Task to complete: All lines at and after the one containing "padding: 0 40px;", up to the end of the listing below, are to be printed exactly, with the pictures omitted.

Dataset excerpts:
========================

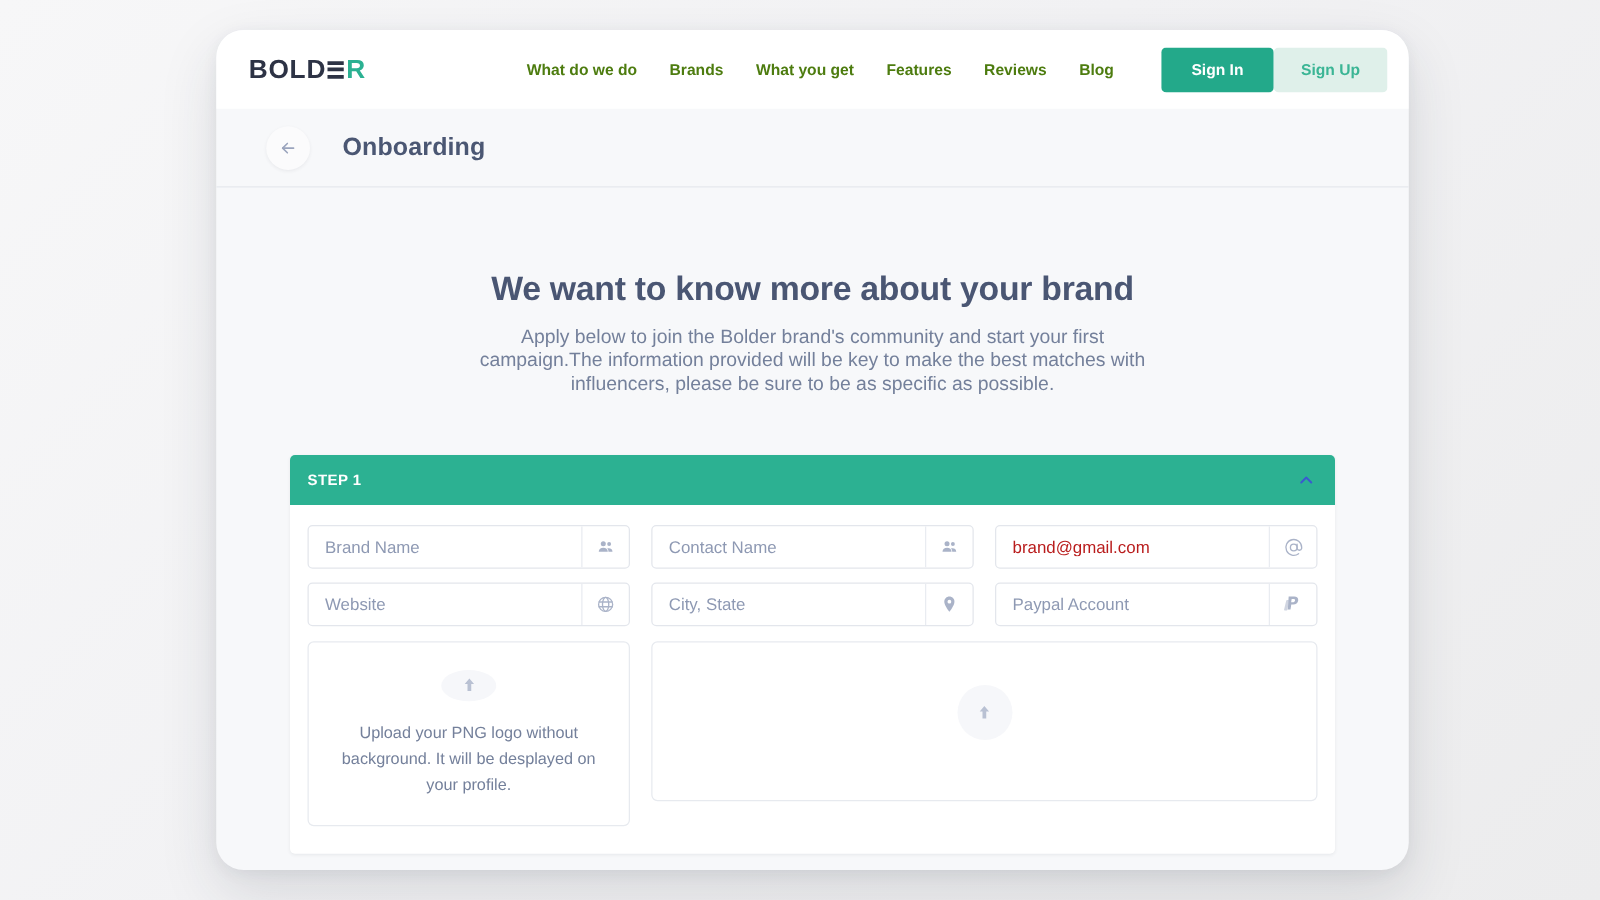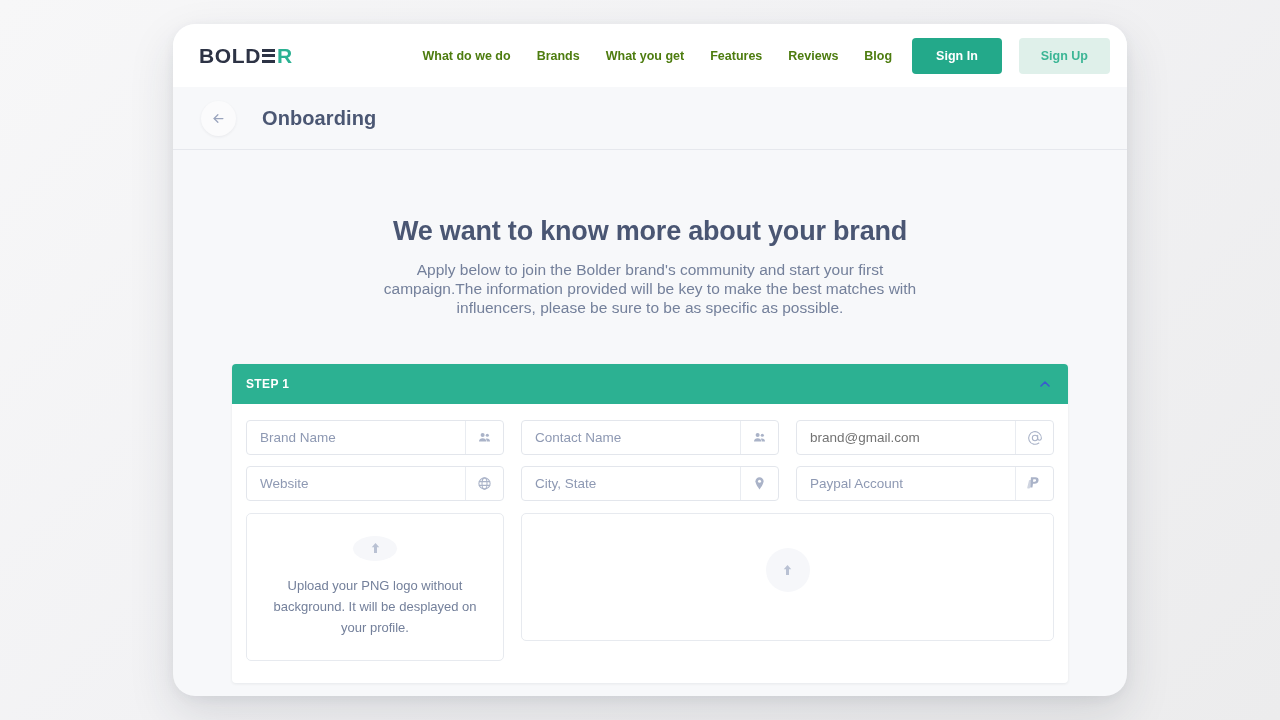--- a/index.html
+++ b/index.html
@@ -80,8 +80,8 @@
   .nav-actions {
     display: flex;
     align-items: center;
-    gap: 17px;
-    margin-left: 12px;
+    gap: 0;
+    margin-left: 30px;
     padding-left: 8px;
   }
   .btn {

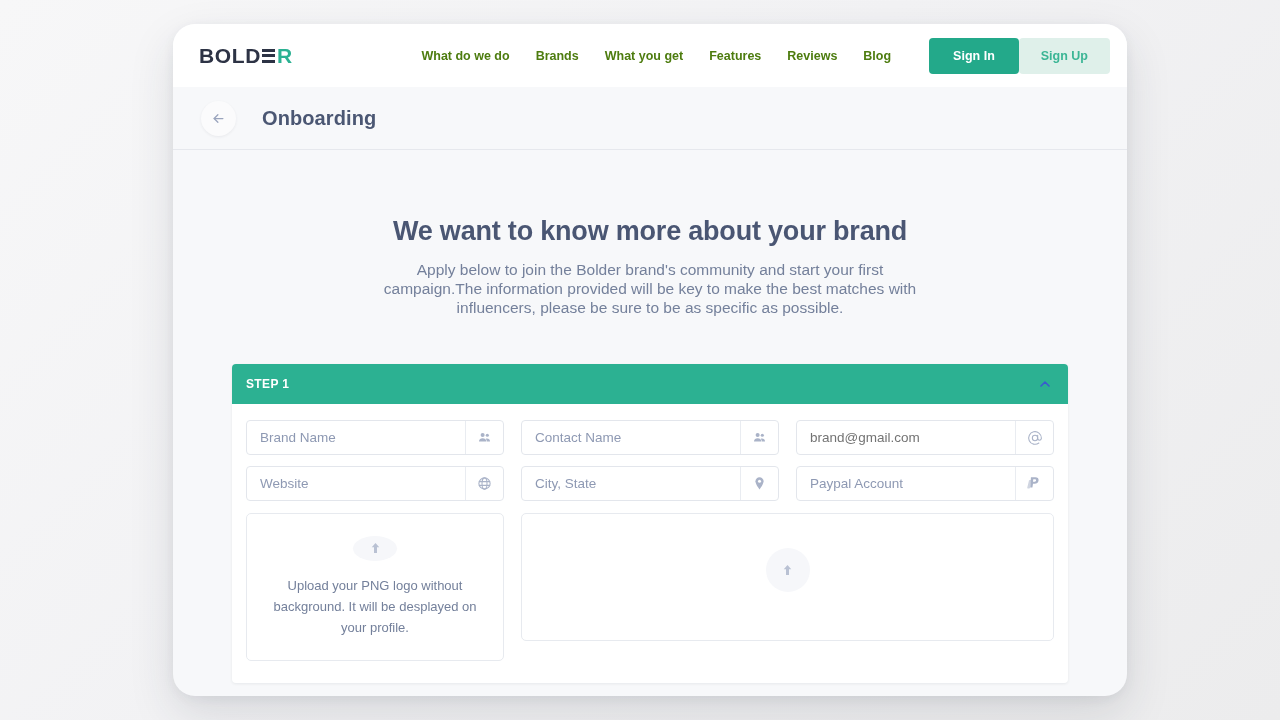--- a/index.html
+++ b/index.html
@@ -120,7 +120,7 @@
     height: 63px;
     display: flex;
     align-items: center;
-    padding: 0 28px;
+    padding: 0 40px;
     border-bottom: 1px solid #e6e8ed;
   }
   .back-circle {

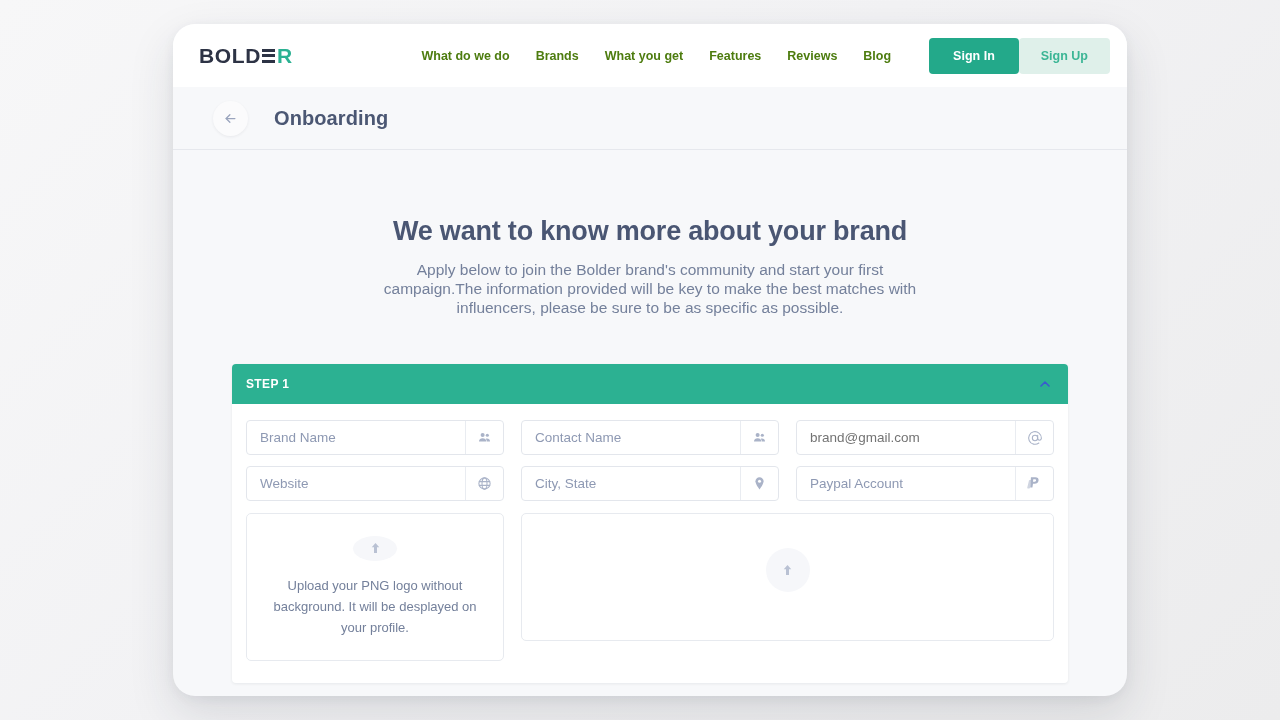--- a/index.html
+++ b/index.html
@@ -214,7 +214,7 @@
     padding: 0 13px;
     font-family: "Liberation Sans", sans-serif;
     font-size: 13.5px;
-    color: #737373;
+    color: #b91c1c;
     background: transparent;
     min-width: 0;
   }

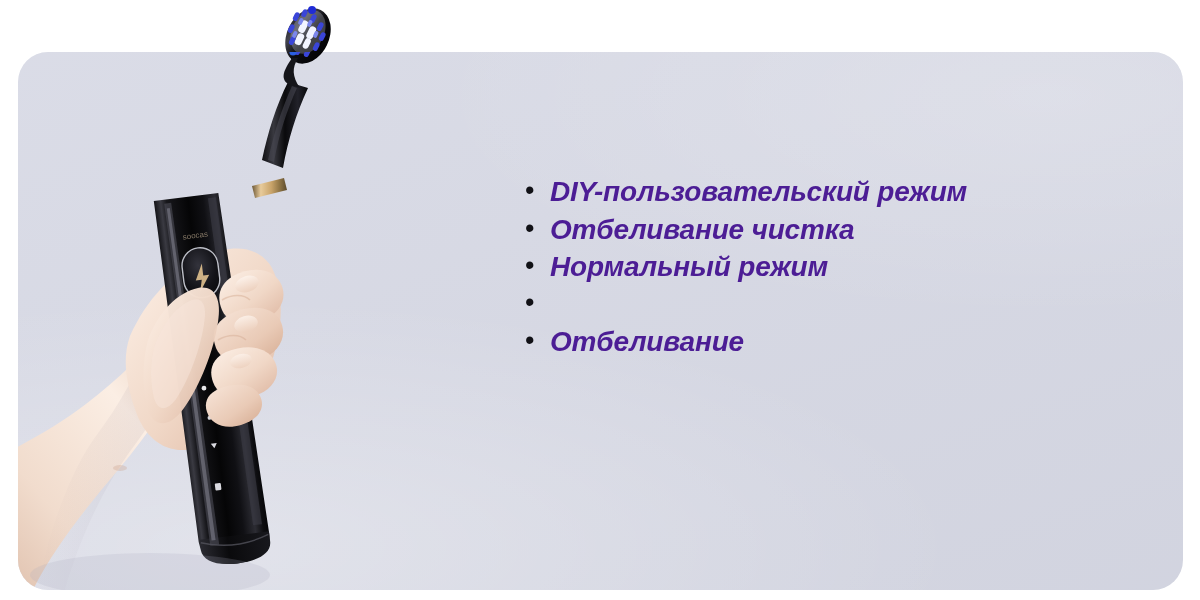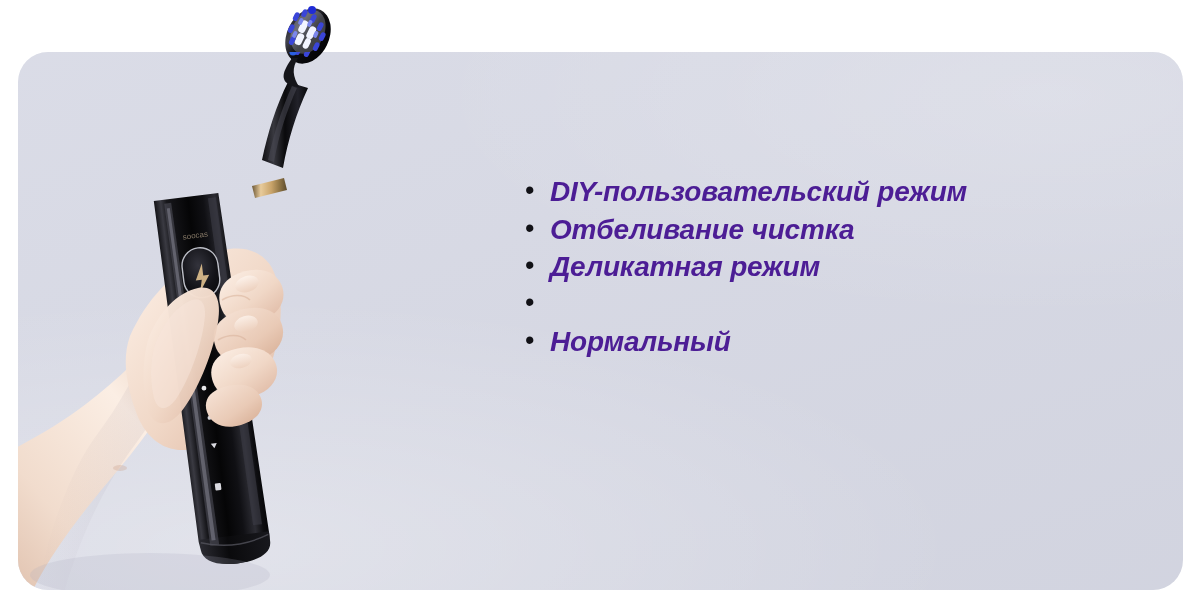--- a/index.html
+++ b/index.html
@@ -328,7 +328,7 @@
     </div>
     <div class="feat-row">
       <span class="feat-bullet">•</span>
-      <span class="feat-text">Деликатная режим</span>
+      <span class="feat-text">Нормальный режим</span>
     </div>
     <div class="feat-row">
       <span class="feat-bullet">•</span>

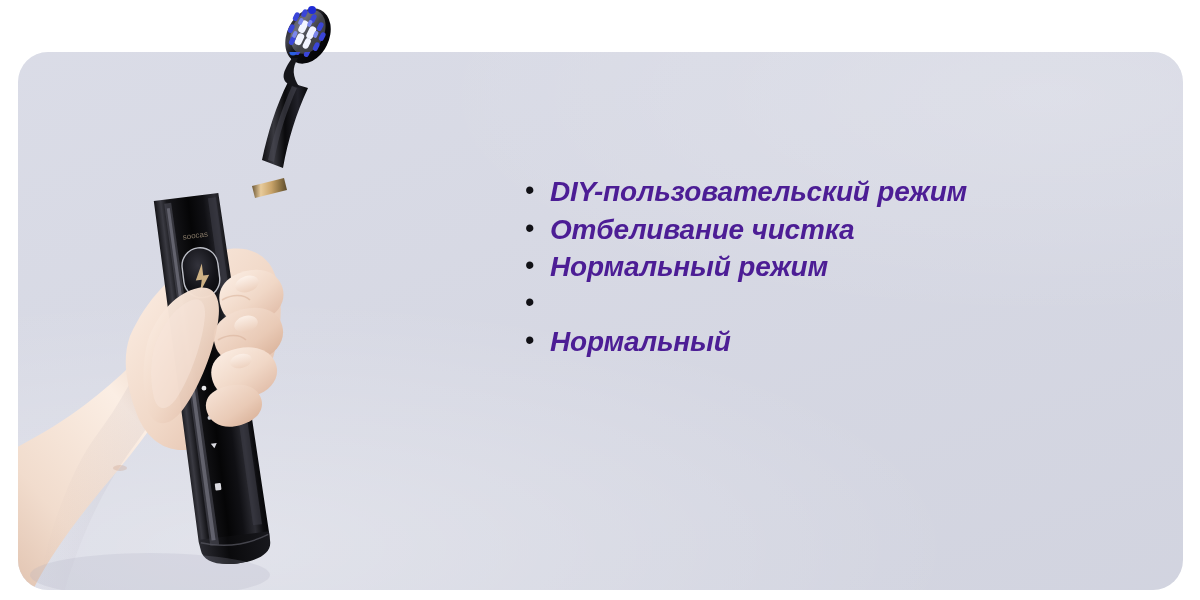--- a/index.html
+++ b/index.html
@@ -335,7 +335,7 @@
     </div>
     <div class="feat-row">
       <span class="feat-bullet">•</span>
-      <span class="feat-text">Нормальный</span>
+      <span class="feat-text">Отбеливание</span>
     </div>
   </div>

========================

Solved exercise:
+    padding: 0 40px;
     border-bottom: 1px solid #e6e8ed;
   }
   .back-circle {

--- a/index.html
+++ b/index.html
@@ -214,7 +214,7 @@
     padding: 0 13px;
     font-family: "Liberation Sans", sans-serif;
     font-size: 13.5px;
-    color: #737373;
+    color: #b91c1c;
     background: transparent;
     min-width: 0;
   }

--- a/index.html
+++ b/index.html
@@ -328,7 +328,7 @@
     </div>
     <div class="feat-row">
       <span class="feat-bullet">•</span>
-      <span class="feat-text">Деликатная режим</span>
+      <span class="feat-text">Нормальный режим</span>
     </div>
     <div class="feat-row">
       <span class="feat-bullet">•</span>

--- a/index.html
+++ b/index.html
@@ -335,7 +335,7 @@
     </div>
     <div class="feat-row">
       <span class="feat-bullet">•</span>
-      <span class="feat-text">Нормальный</span>
+      <span class="feat-text">Отбеливание</span>
     </div>
   </div>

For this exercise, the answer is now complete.